7) Work your a** off
There are many supposed “hacks” for becoming wealthy or succeeding in life and in business, but Musk doesn’t believe any trick can make up for hard work.
When he started PayPal he and his brother Kimbal were living in a tiny office and showering at their local gym.
Musk has advised people to work up to “100 hours” per week and “work like hell,” saying that becoming much more productive than other people is a definite secret to outshining them and finding success.
When your company is doing something important, this merits the massive amount of hours and work put into it.
“A company only exists if they do useful things for other people… A company must be doing something significant.”
8) Learn from failure
Musk has experienced his fair share of failure, including early rocket launch failures at SpaceX.
He knew that many people were laughing at him, and he also faced numerous naysayers when the pandemic hit and Tesla’s stock plunged.
He’s taken what lessons he could from failure and encouraged everyone not to give up too easily.

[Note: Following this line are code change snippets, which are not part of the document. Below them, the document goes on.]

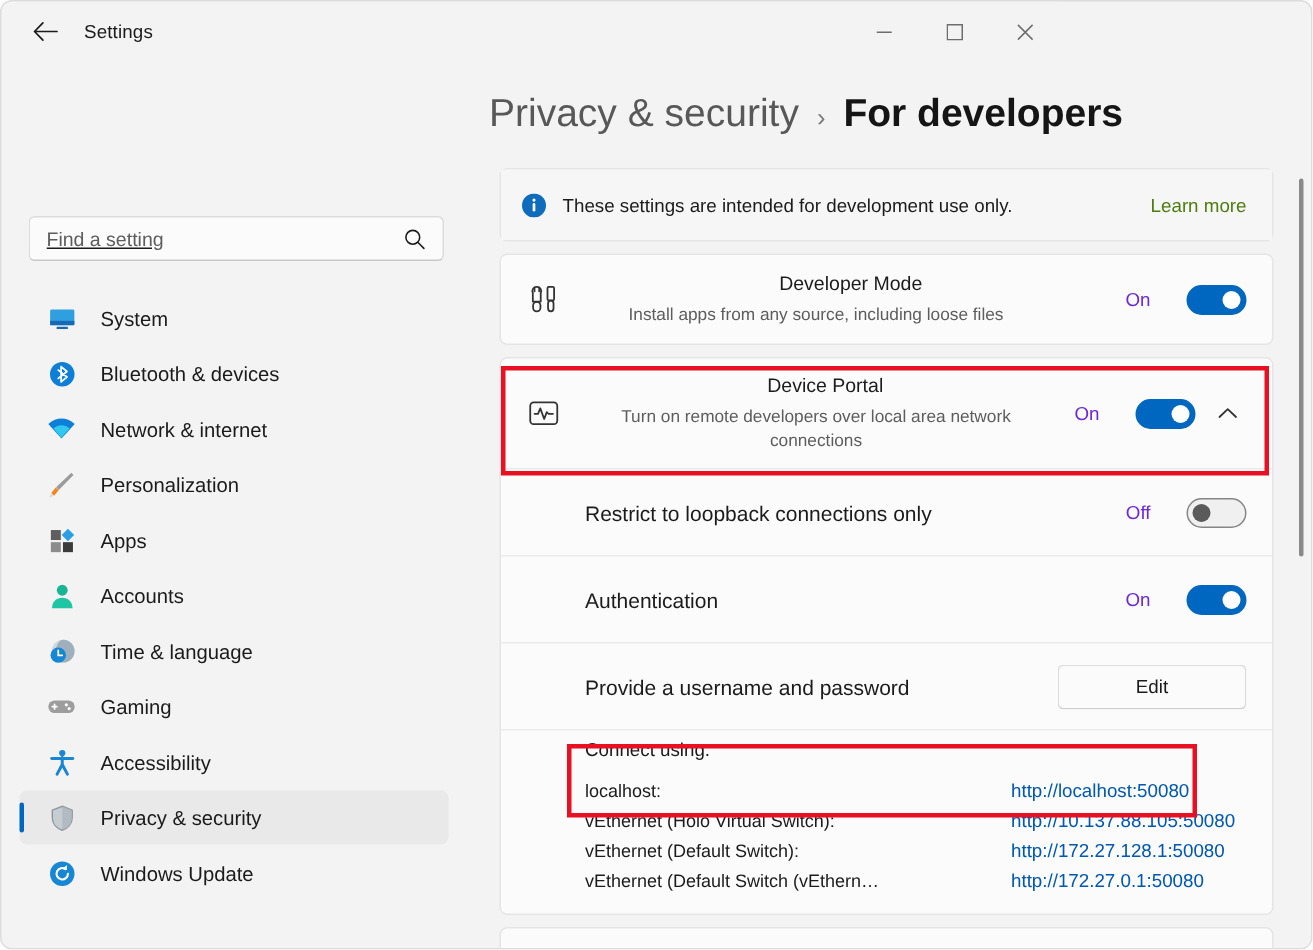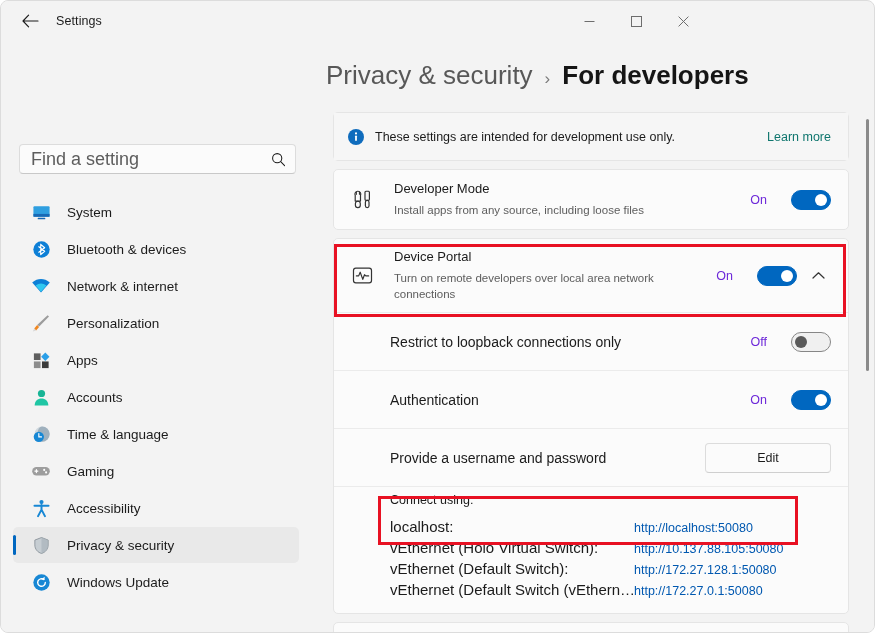--- a/index.html
+++ b/index.html
@@ -136,7 +136,7 @@
     flex: 1;
   }
   .banner-link {
-    font-size: 12.5px; color: #0f766e;
+    font-size: 12.5px; color: #4d7c0f;
     text-decoration: none; cursor: pointer;
     white-space: nowrap;
     text-align: right;

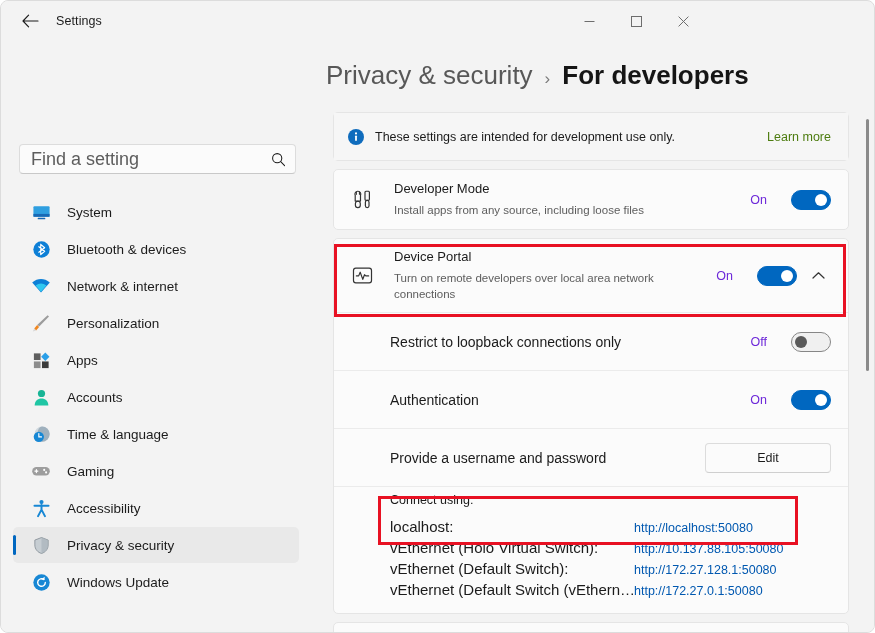--- a/index.html
+++ b/index.html
@@ -64,7 +64,7 @@
     flex: 1; border: none; outline: none; background: transparent;
     padding: 0 8px 0 11px;
     font-family: "Liberation Sans", sans-serif;
-    font-size: 18px; color: #1b1b1b;
+    font-size: 13px; color: #1b1b1b; text-decoration: underline;
   }
   .search-wrap input::placeholder { color: #5d5d5d; }
   .search-icon { margin-right: 11px; display: flex; }

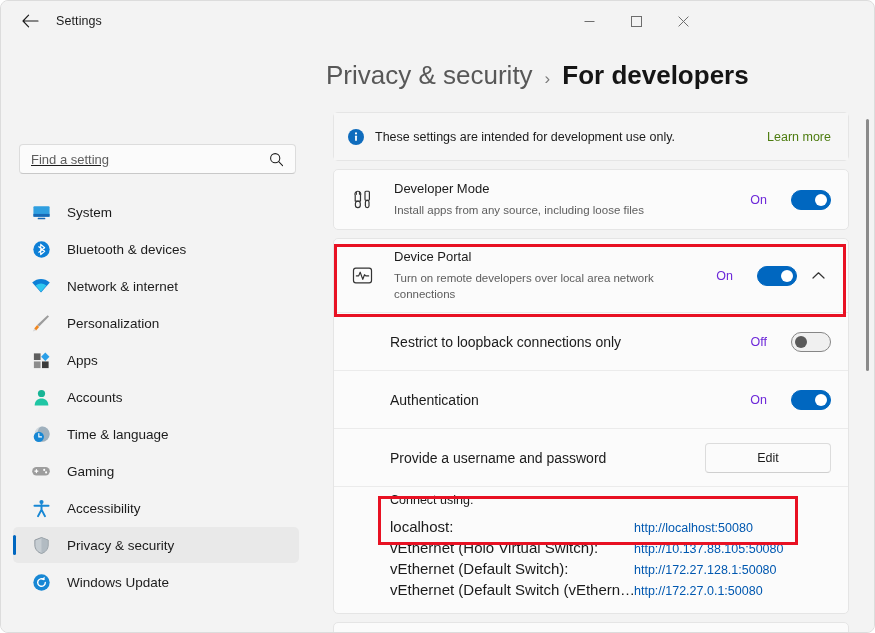--- a/index.html
+++ b/index.html
@@ -152,7 +152,7 @@
     width: 28px; height: 28px; flex: none;
     display: flex; align-items: center; justify-content: center;
   }
-  .setting-body { margin-left: 18px; flex: 1; min-width: 0; }
+  .setting-body { margin-left: 18px; flex: 1; min-width: 0; text-align: center; }
   .setting-title { font-size: 13px; color: #1b1b1b; }
   .setting-desc {
     font-size: 11.5px; color: #5d5d5d;

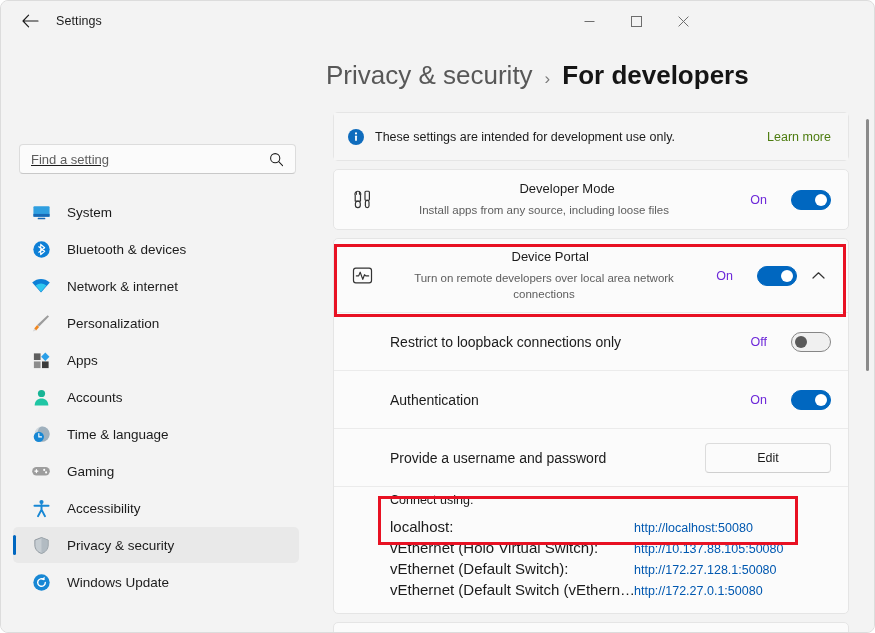--- a/index.html
+++ b/index.html
@@ -218,8 +218,8 @@
     line-height: 20px;
   }
   .conn-name {
-    font-size: 15px; color: #1b1b1b;
-    width: 244px; flex: none;
+    font-size: 12px; color: #1b1b1b;
+    width: 284px; flex: none;
     white-space: nowrap; overflow: hidden;
   }
   .conn-url {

Learn what you can, because many times failure and setbacks have lessons that can help us improve, which Musk refers to as a “feedback loop” of improvement.
This also ties into the next point…
9) Profit from criticism
Musk urges people who really want success to take criticism and find value in it.
If you’re getting feedback, consider whether it has value rather than just tossing it out as “haters.”
“Rather than ignore negative feedback, you have to listen to it carefully. Ignore it if the underlying reason for the negative feedback doesn’t make sense but otherwise, people should adjust their behavior.”
10) Find the right team
Those who we include on our team make a huge difference in our success in life.
Musk occasionally sits in on entry-level interviews at his companies and likes to be involved in bringing on new talent.
He says that finding people who share your vision but also challenge you and get you to think in new ways is a key part of succeeding.
The key: Be an eternal learner
Musk’s key advice is to start from first principles and work your way up: what problem are you faced with and how can it be approached?
Then keep learning.
Consider criticism, and keep the feedback loop going, creating a perpetual system of refining and improvement.
The sky (or maybe Mars) is the limit!